Android 17 Beta 3 extends this principle further by splitting Wi-Fi and mobile data into separate Quick Settings tiles, ending the unified "Internet" control that Android 12 introduced, 9to5Google reported separately. Each connection now has its own dedicated tile. One behavioral difference is worth noting: re-enabling Wi-Fi is instant, while re-enabling mobile data requires a confirmation tap. That asymmetry is presumably intentional accidentally cutting mobile data mid-call has more immediate consequences than accidentally cutting Wi-Fi.
Google has not published design documentation explaining any of this. The structural consistency across Bluetooth, Wi-Fi, and the connectivity tile split across two separate releases suggests these are not independent fixes responding to separate user complaints. The interaction model is repeating too precisely for that.
What this means before a stable release arrives
The single-tap toggle, the 2×1 hybrid tile, and the Wi-Fi/mobile data split are all confirmed and functional in Android 17 Beta 3 on eligible Pixel devices right now, per 9to5Google and Android Authority.

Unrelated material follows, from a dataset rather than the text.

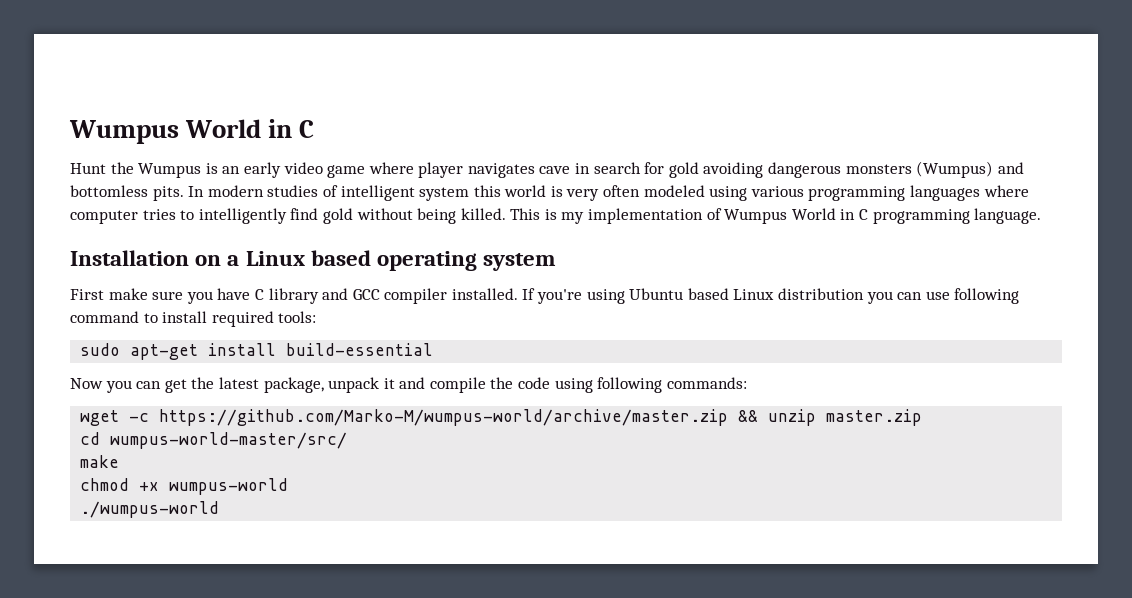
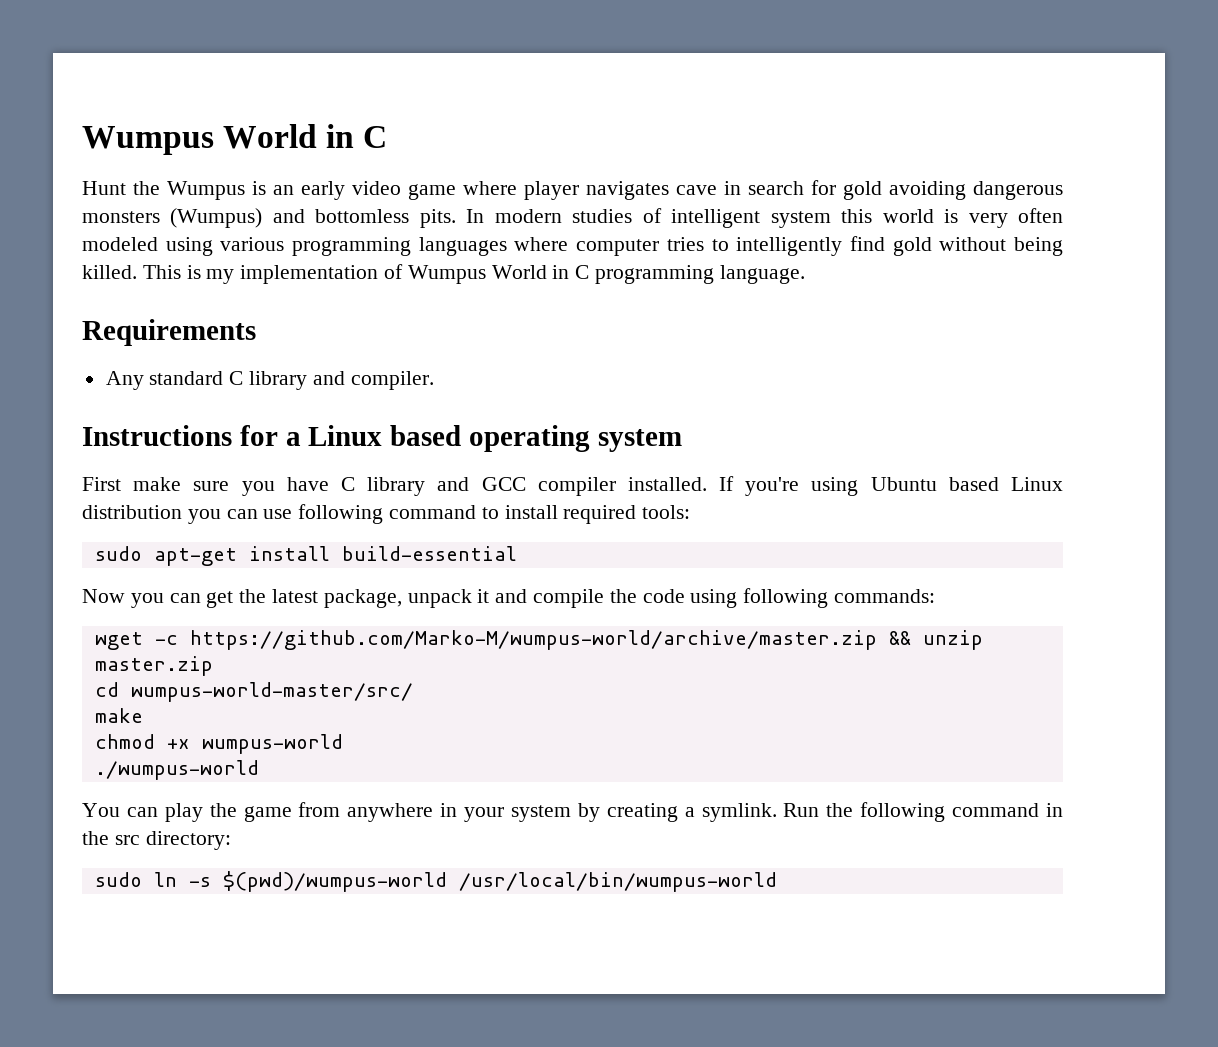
[70,250,222,266] Installation on -> [82,319,256,346] [105,371,434,390] [82,425,278,446] Requirements // Any standard C library and compiler. // Instructions for
(220, 509) none -> [82,802,1064,822] [82,831,231,850] [94,871,777,892] // You can play the game from anywhere in your system by creating a symlink. Run the following command in the src directory: // sudo ln -s $(pwd)/wumpus-world /usr/local/bin/wumpus-world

For users not on the beta, the practical implications are concrete. If these changes reach the stable Android 17 release:
- Toggling Wi-Fi from the notification shade will require one tap rather than two
- Wi-Fi and mobile data will have separate, dedicated controls rather than a single abstracted panel
- Mobile data will require a confirmation tap to re-enable, while Wi-Fi restores instantly
That is a real reduction in everyday friction for anyone who regularly toggles connectivity while commuting, switching between networks, or managing data usage manually. Not dramatic, but the kind of thing you notice every single day.
Two genuine uncertainties remain. No stable Android 17 release date has been announced. Trusted Reviews observed that reversals of widely criticized changes tend to survive to final release, but that remains inference. The stronger signal may simply be that what Google is restoring here was default Android behavior for nearly a decade before Android 12 removed it, as 9to5Google noted. Corrections tend to stick in ways that experiments do not.
The more forward-looking question is whether the left-tap-toggle, right-tap-panel structure extends to other Quick Settings tiles in future betas. Bluetooth got it in Android 16 QPR1. Wi-Fi gets it in Android 17 Beta 3. Two data points is a pattern. Three would be a commitment.